Problem description
The lines below must be transcribed exactly as given, with the images removed.

Start of Excerpted data

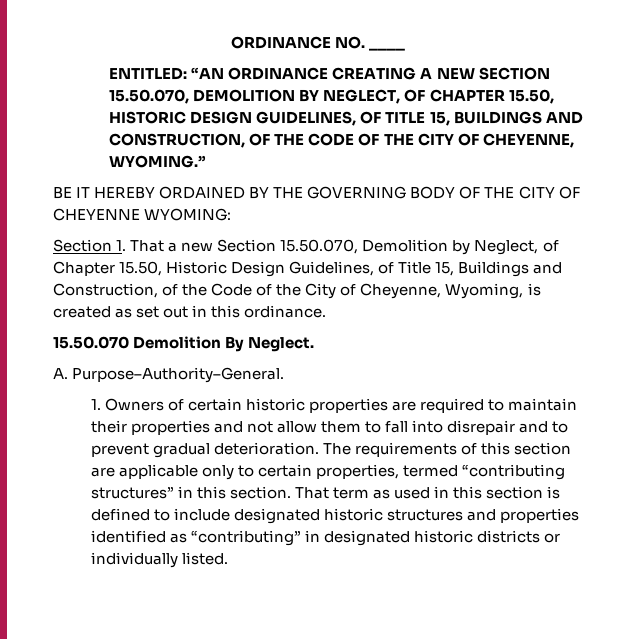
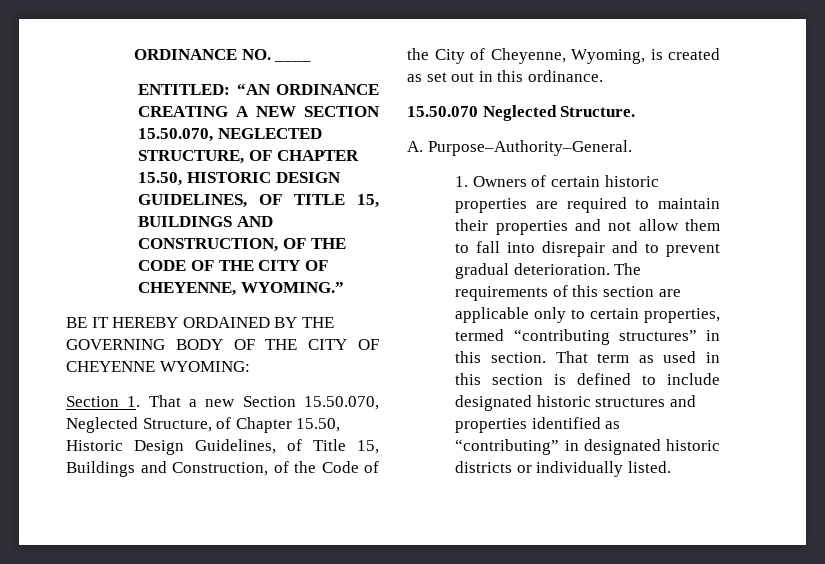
- ENTITLED: “AN ORDINANCE CREATING A NEW SECTION 15.50.070, DEMOLITION BY NEGLECT, OF CHAPTER 15.50, HISTORIC DESIGN GUIDELINES, OF TITLE 15, BUILDINGS AND CONSTRUCTION, OF THE CODE OF THE CITY OF CHEYENNE, WYOMING.”
+ ENTITLED: “AN ORDINANCE CREATING A NEW SECTION 15.50.070, NEGLECTED STRUCTURE, OF CHAPTER 15.50, HISTORIC DESIGN GUIDELINES, OF TITLE 15, BUILDINGS AND CONSTRUCTION, OF THE CODE OF THE CITY OF CHEYENNE, WYOMING.”
- Section 1. That a new Section 15.50.070, Demolition by Neglect, of Chapter 15.50, Historic Design Guidelines, of Title 15, Buildings and Construction, of the Code of the City of Cheyenne, Wyoming, is created as set out in this ordinance.
+ Section 1. That a new Section 15.50.070, Neglected Structure, of Chapter 15.50, Historic Design Guidelines, of Title 15, Buildings and Construction, of the Code of the City of Cheyenne, Wyoming, is created as set out in this ordinance.
- 15.50.070 Demolition By Neglect.
+ 15.50.070 Neglected Structure.

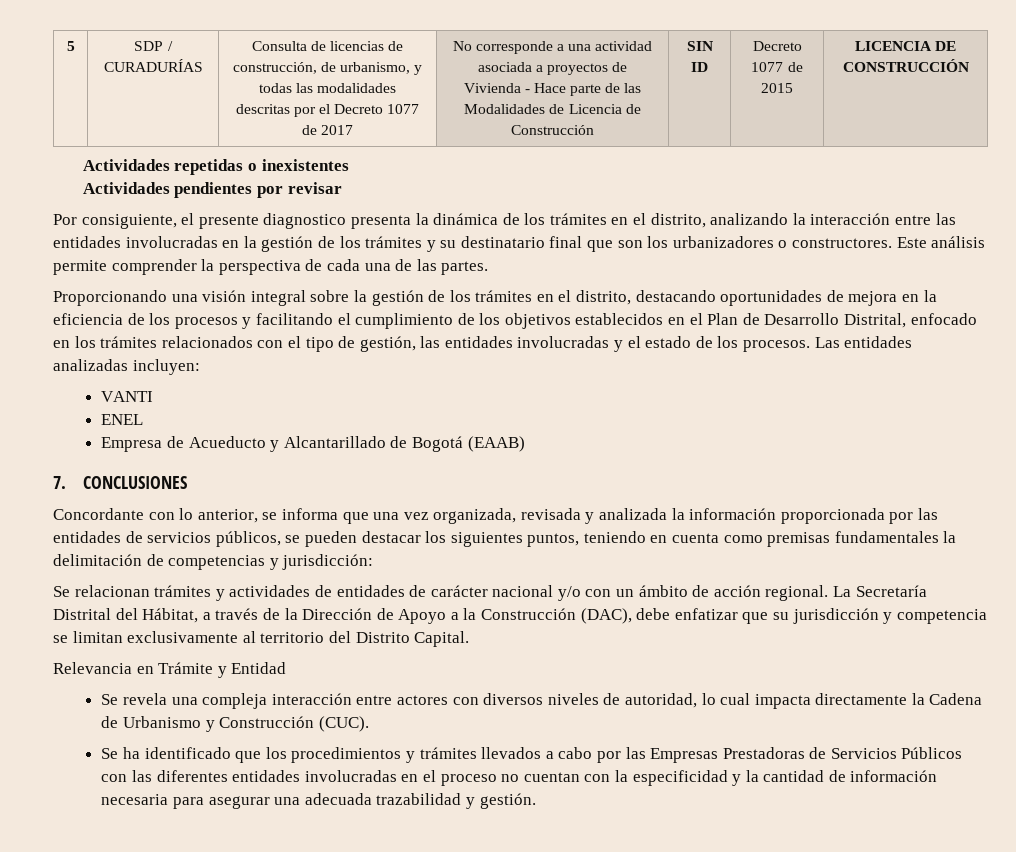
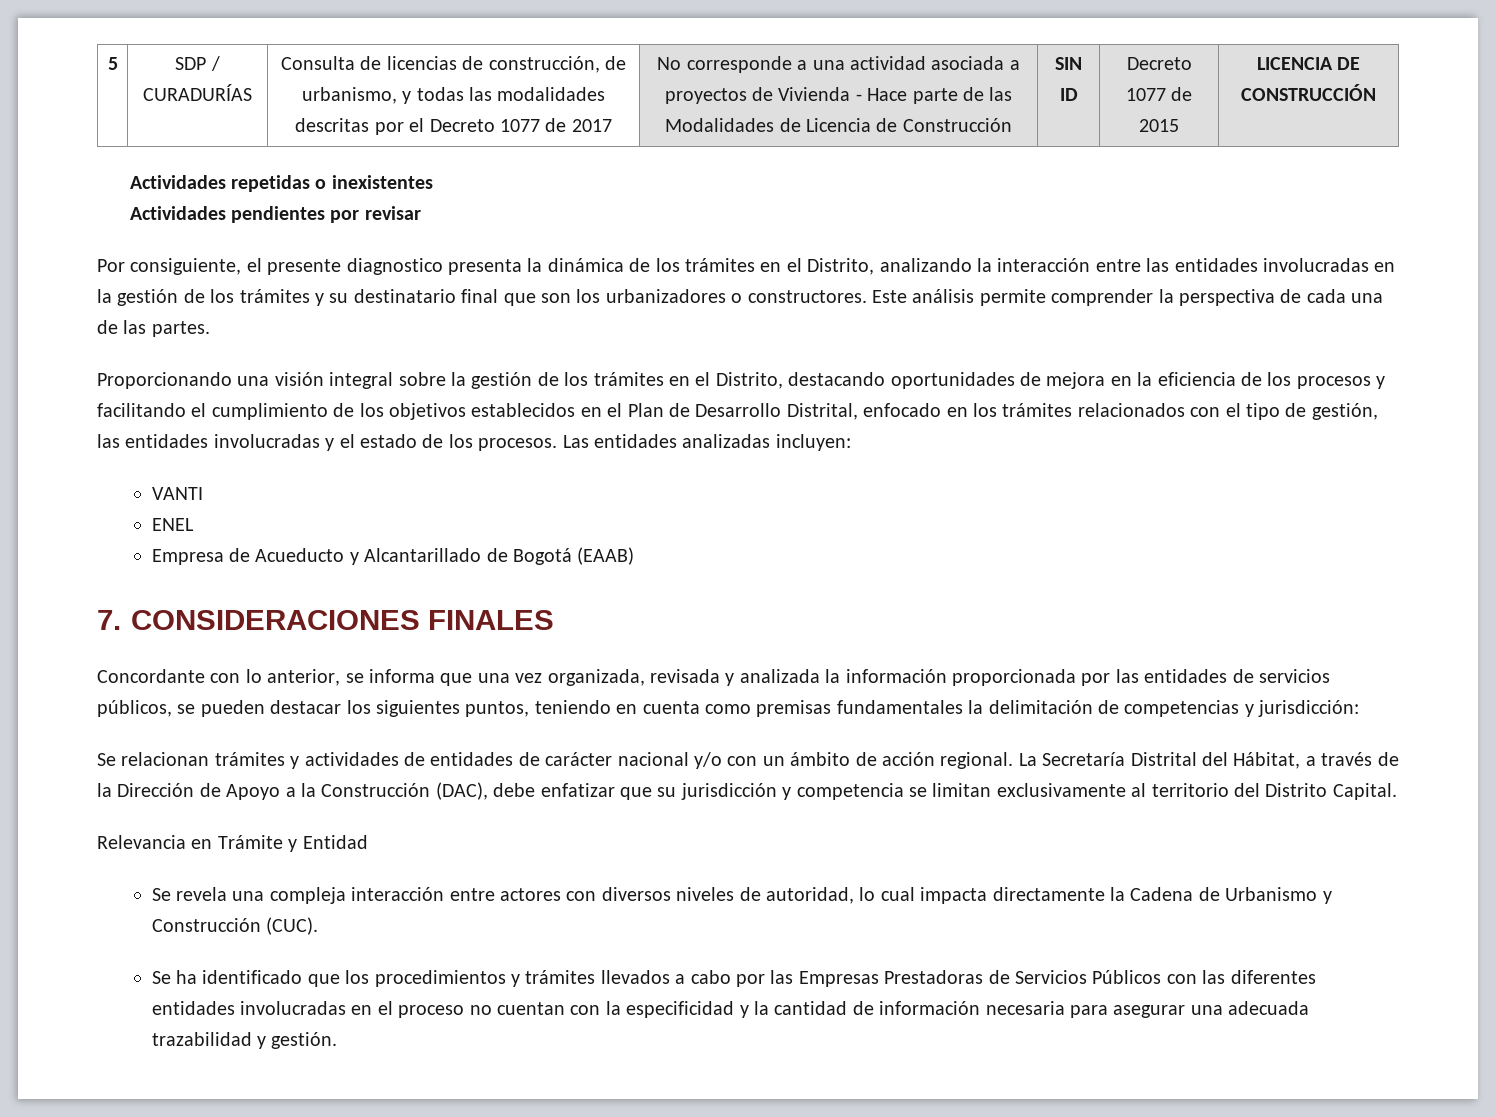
- Por consiguiente, el presente diagnostico presenta la dinámica de los trámites en el distrito, analizando la interacción entre las entidades involucradas en la gestión de los trámites y su destinatario final que son los urbanizadores o constructores.
+ Por consiguiente, el presente diagnostico presenta la dinámica de los trámites en el Distrito, analizando la interacción entre las entidades involucradas en la gestión de los trámites y su destinatario final que son los urbanizadores o constructores.
- Proporcionando una visión integral sobre la gestión de los trámites en el distrito, destacando oportunidades de mejora en la eficiencia de los procesos y facilitando el cumplimiento de los objetivos establecidos en el Plan de Desarrollo Distrital, enfocado en los trámites relacionados con el tipo de gestión, las entidades involucradas y el estado de los procesos.
+ Proporcionando una visión integral sobre la gestión de los trámites en el Distrito, destacando oportunidades de mejora en la eficiencia de los procesos y facilitando el cumplimiento de los objetivos establecidos en el Plan de Desarrollo Distrital, enfocado en los trámites relacionados con el tipo de gestión, las entidades involucradas y el estado de los procesos.
- 7. CONCLUSIONES
+ 7. CONSIDERACIONES FINALES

End of Excerpted data

Exercise output
- ENTITLED: “AN ORDINANCE CREATING A NEW SECTION 15.50.070, DEMOLITION BY NEGLECT, OF CHAPTER 15.50, HISTORIC DESIGN GUIDELINES, OF TITLE 15, BUILDINGS AND CONSTRUCTION, OF THE CODE OF THE CITY OF CHEYENNE, WYOMING.”
+ ENTITLED: “AN ORDINANCE CREATING A NEW SECTION 15.50.070, NEGLECTED STRUCTURE, OF CHAPTER 15.50, HISTORIC DESIGN GUIDELINES, OF TITLE 15, BUILDINGS AND CONSTRUCTION, OF THE CODE OF THE CITY OF CHEYENNE, WYOMING.”
- Section 1. That a new Section 15.50.070, Demolition by Neglect, of Chapter 15.50, Historic Design Guidelines, of Title 15, Buildings and Construction, of the Code of the City of Cheyenne, Wyoming, is created as set out in this ordinance.
+ Section 1. That a new Section 15.50.070, Neglected Structure, of Chapter 15.50, Historic Design Guidelines, of Title 15, Buildings and Construction, of the Code of the City of Cheyenne, Wyoming, is created as set out in this ordinance.
- 15.50.070 Demolition By Neglect.
+ 15.50.070 Neglected Structure.

- Por consiguiente, el presente diagnostico presenta la dinámica de los trámites en el distrito, analizando la interacción entre las entidades involucradas en la gestión de los trámites y su destinatario final que son los urbanizadores o constructores.
+ Por consiguiente, el presente diagnostico presenta la dinámica de los trámites en el Distrito, analizando la interacción entre las entidades involucradas en la gestión de los trámites y su destinatario final que son los urbanizadores o constructores.
- Proporcionando una visión integral sobre la gestión de los trámites en el distrito, destacando oportunidades de mejora en la eficiencia de los procesos y facilitando el cumplimiento de los objetivos establecidos en el Plan de Desarrollo Distrital, enfocado en los trámites relacionados con el tipo de gestión, las entidades involucradas y el estado de los procesos.
+ Proporcionando una visión integral sobre la gestión de los trámites en el Distrito, destacando oportunidades de mejora en la eficiencia de los procesos y facilitando el cumplimiento de los objetivos establecidos en el Plan de Desarrollo Distrital, enfocado en los trámites relacionados con el tipo de gestión, las entidades involucradas y el estado de los procesos.
- 7. CONCLUSIONES
+ 7. CONSIDERACIONES FINALES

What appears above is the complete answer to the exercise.